__INSTRUCTIONS FOR THE TASK__
Return the entries verbatim and drop every picture.
GIVEN RECORDS Block Start
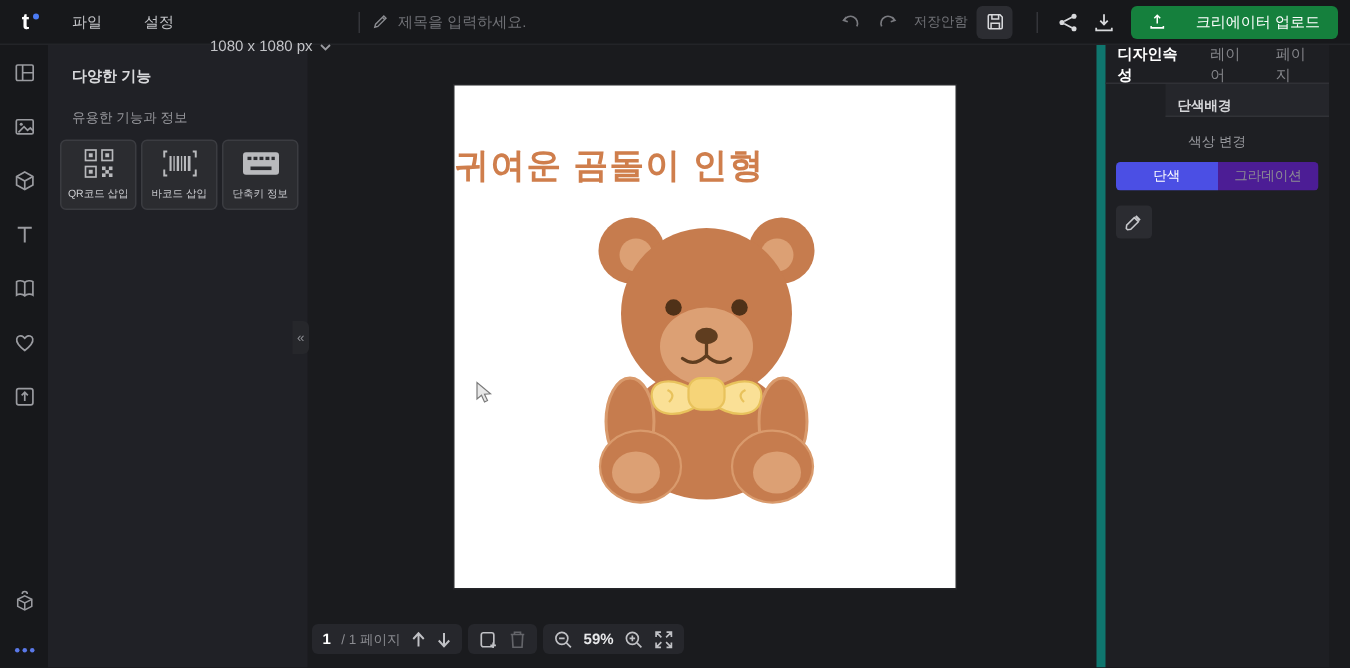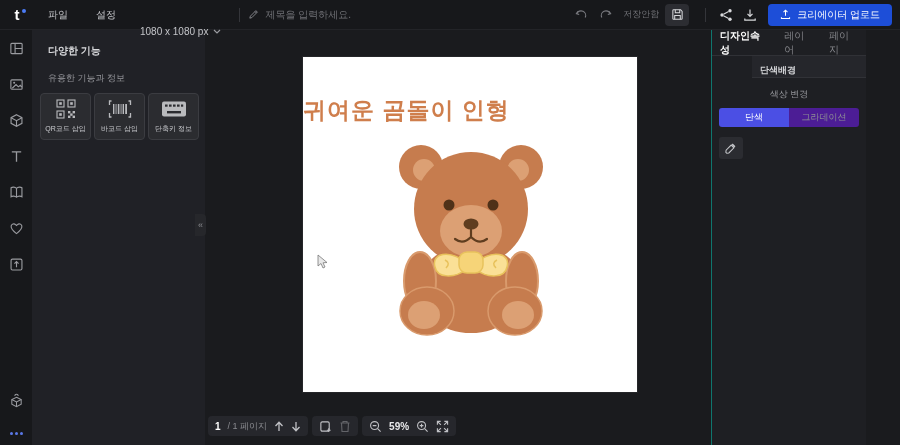"크리에이터 업로드" .upload-btn { background: #1d4ed8 -> #15803d; gap: 6px -> 20px }
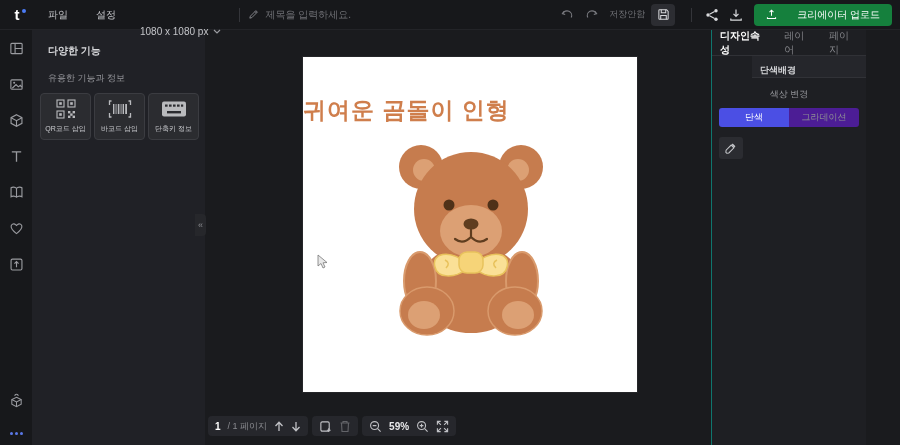"디자인속성" .right-panel { border-left: 1px solid #0f766e -> 6px solid #0f766e; left: 711px -> 731px }
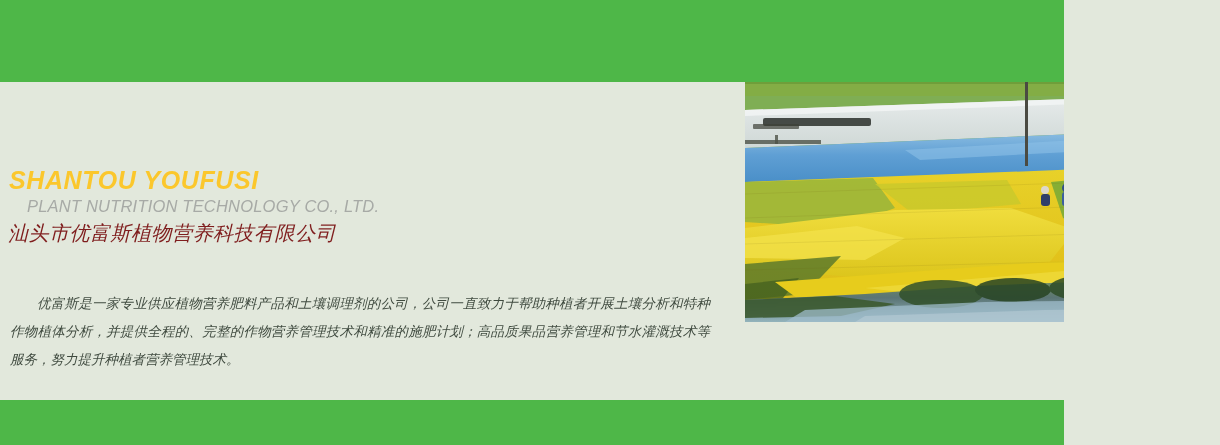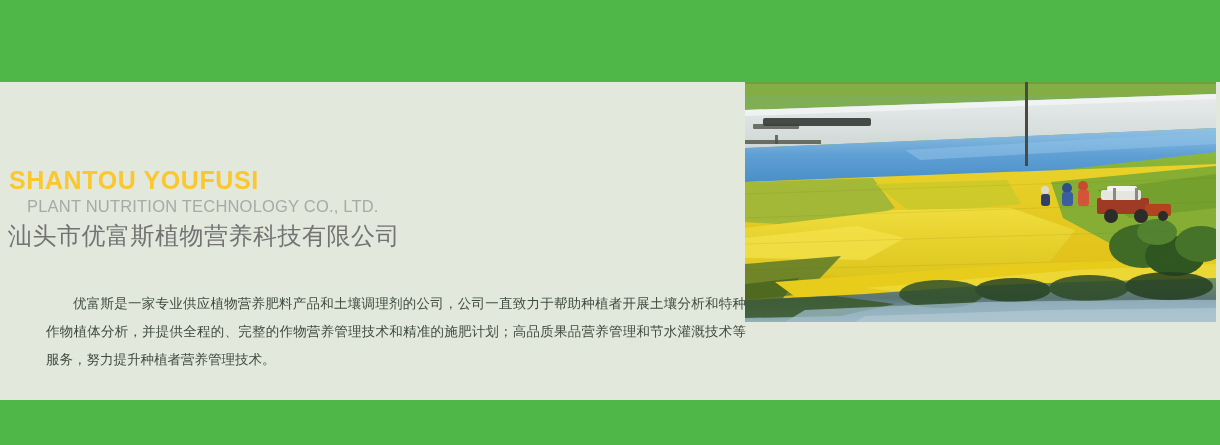"SHANTOU YOUFUSI" .page { font-style: none -> italic; width: 1220px -> 1064px }
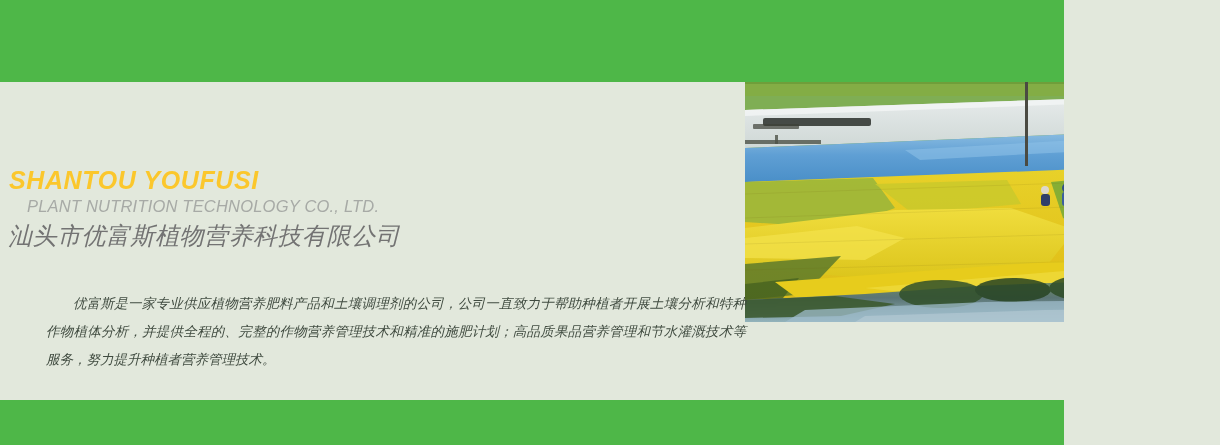"汕头市优富斯植物营养科技有限公司" .brand-cn { color: #737373 -> #7f1d1d; font-size: 24px -> 20px }
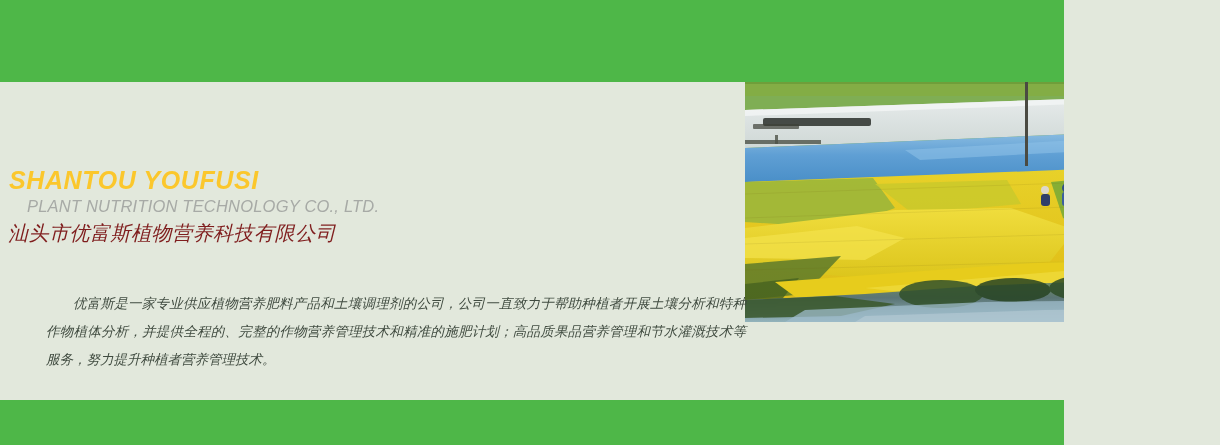"优富斯是一家专业供应植物营养肥料产品和土壤调理剂的公司，公司一直致力于帮助种植者" .body-copy { margin-left: 36px -> none }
GIVEN RECORDS Block End
__PROBLEM SOLUTION__
"크리에이터 업로드" .upload-btn { background: #1d4ed8 -> #15803d; gap: 6px -> 20px }
"디자인속성" .right-panel { border-left: 1px solid #0f766e -> 6px solid #0f766e; left: 711px -> 731px }
"SHANTOU YOUFUSI" .page { font-style: none -> italic; width: 1220px -> 1064px }
"汕头市优富斯植物营养科技有限公司" .brand-cn { color: #737373 -> #7f1d1d; font-size: 24px -> 20px }
"优富斯是一家专业供应植物营养肥料产品和土壤调理剂的公司，公司一直致力于帮助种植者" .body-copy { margin-left: 36px -> none }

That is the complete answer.